BEIJING - The Olympic torch ended its months-long global relay on Friday noon at the Beijing Olympic Youth Camp, about eight hours prior to the opening of the Games at the National Stadium.
A combo photo shows an Olympic countdown clock (L) reading just the day of the opening of the 2008 Beijing Olympic Games on Tian'anmen Square and Chinese comedy Feng Gong lifting the Olympic torch during the last day of the Beijing relay in Zhoukoudian in Fangshan District of Northwest Beijing August 8, 2008. [Xinhua]
At around 12:20 p.m., Xu Zhihong, the Peking University president and final torchbearer of the three-day Beijing relay, carried the torch and lit the cauldron at the camp.
"Putting the youth camp as the final section of Beijing's torch relay is of great significance. The future world belongs to the youth," he said.
The Olympic Youth Camp, opened on Wednesday, was situated at the Beijing No. 101 Middle School. It gathered about 480 campers from five continents, including 10 handicapped campers. The campers will watch the Games' opening ceremony and some competitions, tour around the city and take part in camp activities.
"We have been preparing to host the Beijing Games for seven years, and eventually it is about to open. I hope all young people to make joint efforts and contribute to the successful hosting of the Olympics," Xu added.
With it, the relay in this host city came to an end.
After being lit at the birthplace of the Olympic Games in Olympia, Greece, on March 24, the torch traveled to Beijing on March 31 for a ceremonial start of its global trip.
Under the theme "Journey of Harmony," the relay took the torch 137,000 km through six continents over 129 days, passing through 21 cities, including Hong Kong and Macao, before touring China's mainland starting May 4.
On the mainland, the Olympic flame traveled to 30 provinces, municipalities and autonomous regions before it arrived in Beijing on August 5. During the run, the torch was relayed on May 8 on Mount Qomolangma (Everest), the world's highest peak, for the first time in history.

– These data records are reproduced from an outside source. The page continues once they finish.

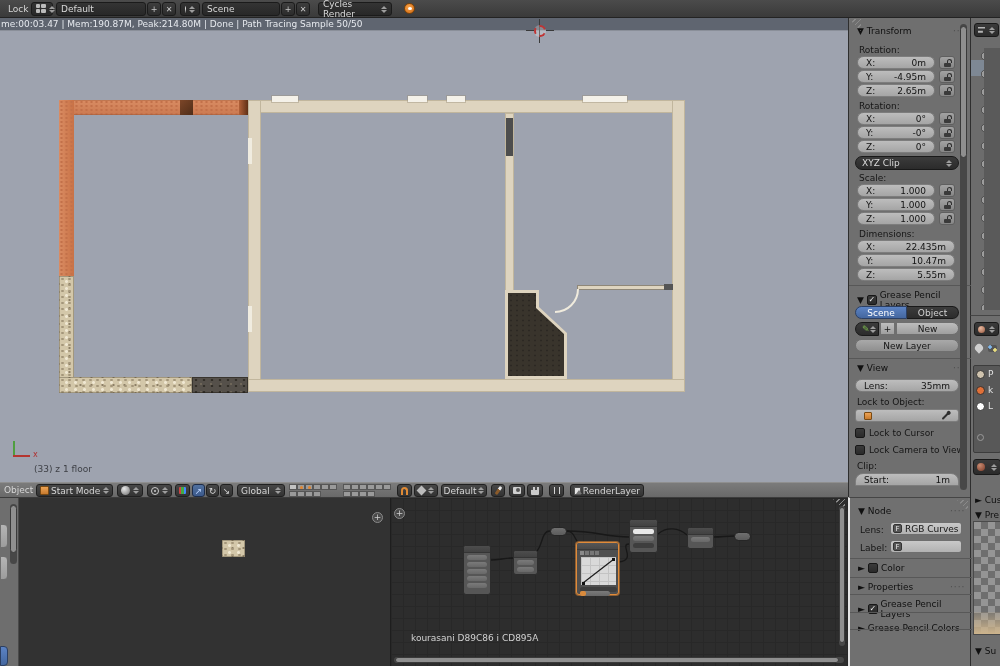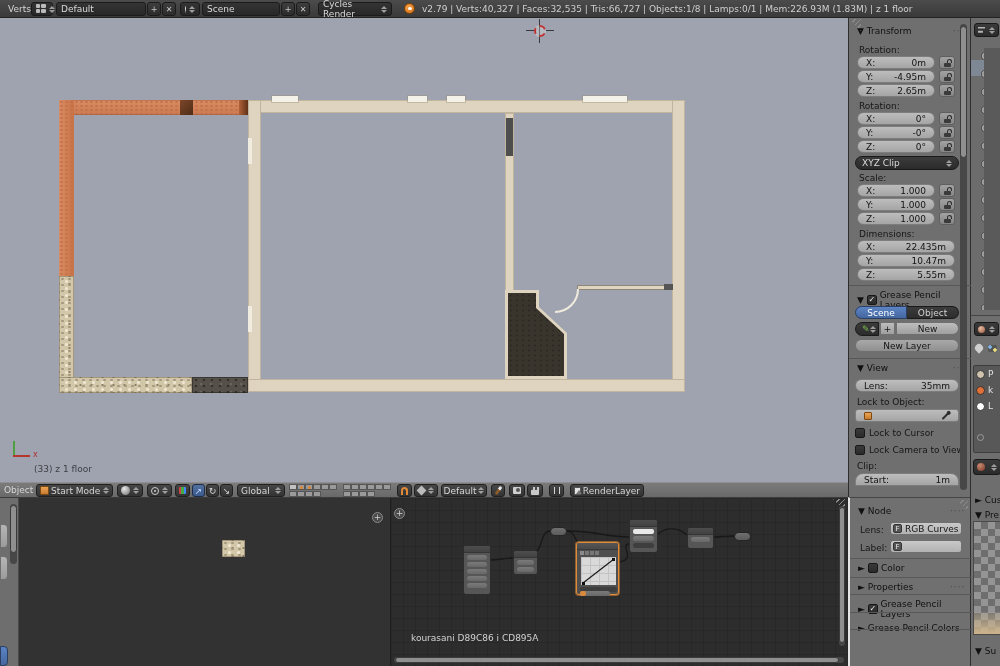--- a/index.html
+++ b/index.html
@@ -104,7 +104,7 @@
 <div id="app">
 
   <div class="a topbar">
-    <span class="a menu-text" style="left:8px">Verts</span>
+    <span class="a menu-text" style="left:8px">Lock</span>
     <div class="a dd" style="left:31px;width:22px">
       <span class="gridicon">
           <b></b>

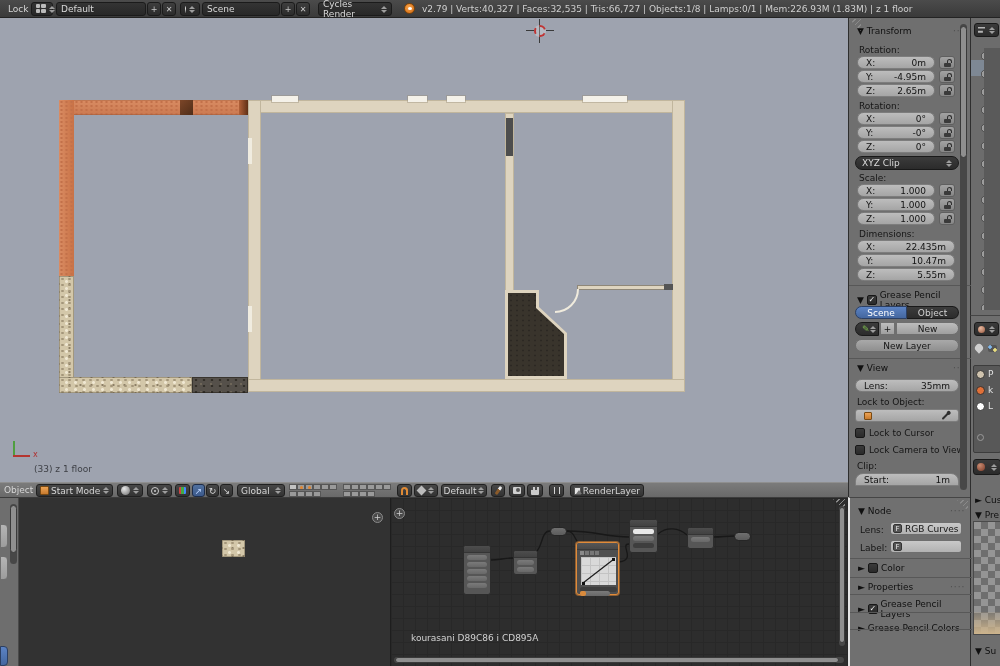--- a/index.html
+++ b/index.html
@@ -150,7 +150,6 @@
         </span>
     </div>
     <div class="a logo" style="left:404px"></div>
-    <span class="a menu-text" style="left:422px;color:#cfcfcf">v2.79 | Verts:40,327 | Faces:32,535 | Tris:66,727 | Objects:1/8 | Lamps:0/1 | Mem:226.93M (1.83M) | z 1 floor</span>
   </div>
 
 

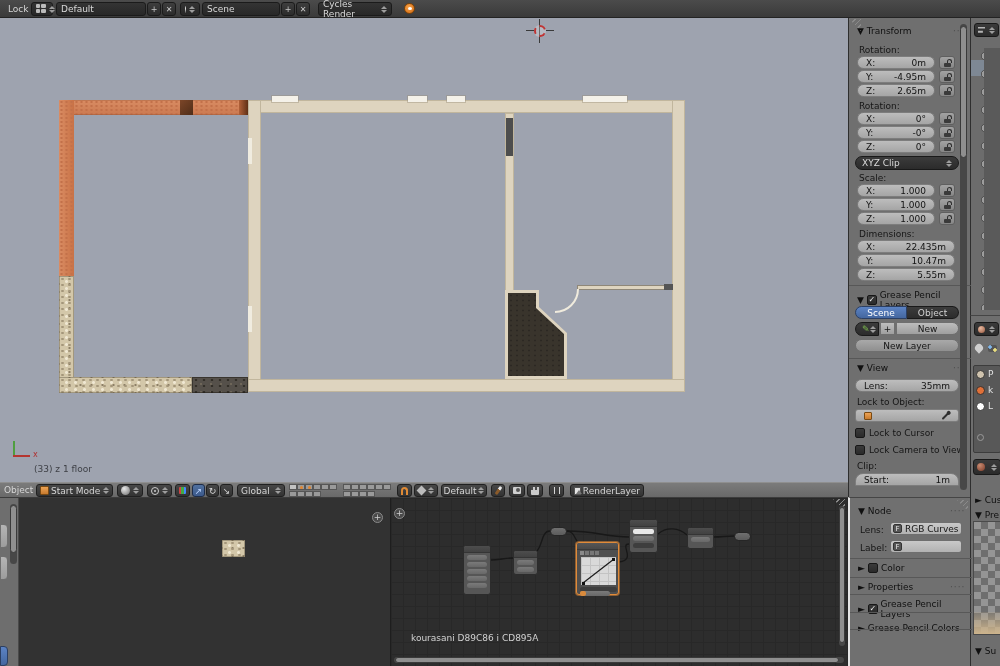--- a/index.html
+++ b/index.html
@@ -152,6 +152,9 @@
     <div class="a logo" style="left:404px"></div>
   </div>
 
+  <div class="a statusbar">
+    <span class="a" style="left:1px">me:00:03.47 | Mem:190.87M, Peak:214.80M | Done | Path Tracing Sample 50/50</span>
+  </div>
 
   <div class="a" style="left:0;top:31px;width:848px;height:451px;background:#9ea3af"></div>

After the conclusion of Friday's relay, the flame was handed over to the Games' opening ceremony group and would be used to light the cauldron at the opening ceremony of the Beijing Olympics.
Friday's relay started at Zhoukoudian, a UNESCO heritage site in southwestern Beijing suburb that has yielded many archaeological discoveries.
Amid loud music and cheers, the first torchbearer, Feng Gong, one of the top Chinese comedians, carried the torch and started running at around 7:05 a.m..
Zhoukoudian in Fangshan District, about 48 km southwest of downtown Beijing. became famous as the discovery site of Peking Man, one of the first specimens of Homo erectus. The Peking Man skull fossil dates back 200,000 years to 700,000 years.
"As the first torchbearer at Zhoukoudian, it is an honor for my whole life," Feng told Xinhua after his stretch. "Though I just ran for 70 to 80 meters, it seemed to me that I have passed through the tunnel of time and space."
"From primitive stone tools used by prehistoric humans to the 'Bird's Nest' and the 'Water Cube,' human civilization has been passed down from generation to generation, just like the Olympic torch relay," said the 51-year-old performer, referring to the National Stadium and the National Aquatics Center.
Following him, nine others carried the torch and ran in turn to finish the 652-meter section within this archaeological-site-turned park. It took them about 10 minutes.
Leaving the park, the Olympic torch advanced for Mentougou District, north of Fangshan. In total, 140 torchbearers ran on the 7.9 km route in the final day of relay.
During the last three days, 841 torchbearers took part in the 38.9 km Beijing route.
On the first day, the torch started from the landmark Forbidden City in the city center. After passing other landmarks, including Tian'anmen Square, the egg-shaped National Center for the Performing Arts and Qianmen, it ended at the Temple of Heaven (Tian Tan in Chinese).
On Thursday, the flame began its relay with a historic run on the Great Wall. It ended at the Temple of Earth (Di Tan in Chinese) in the afternoon.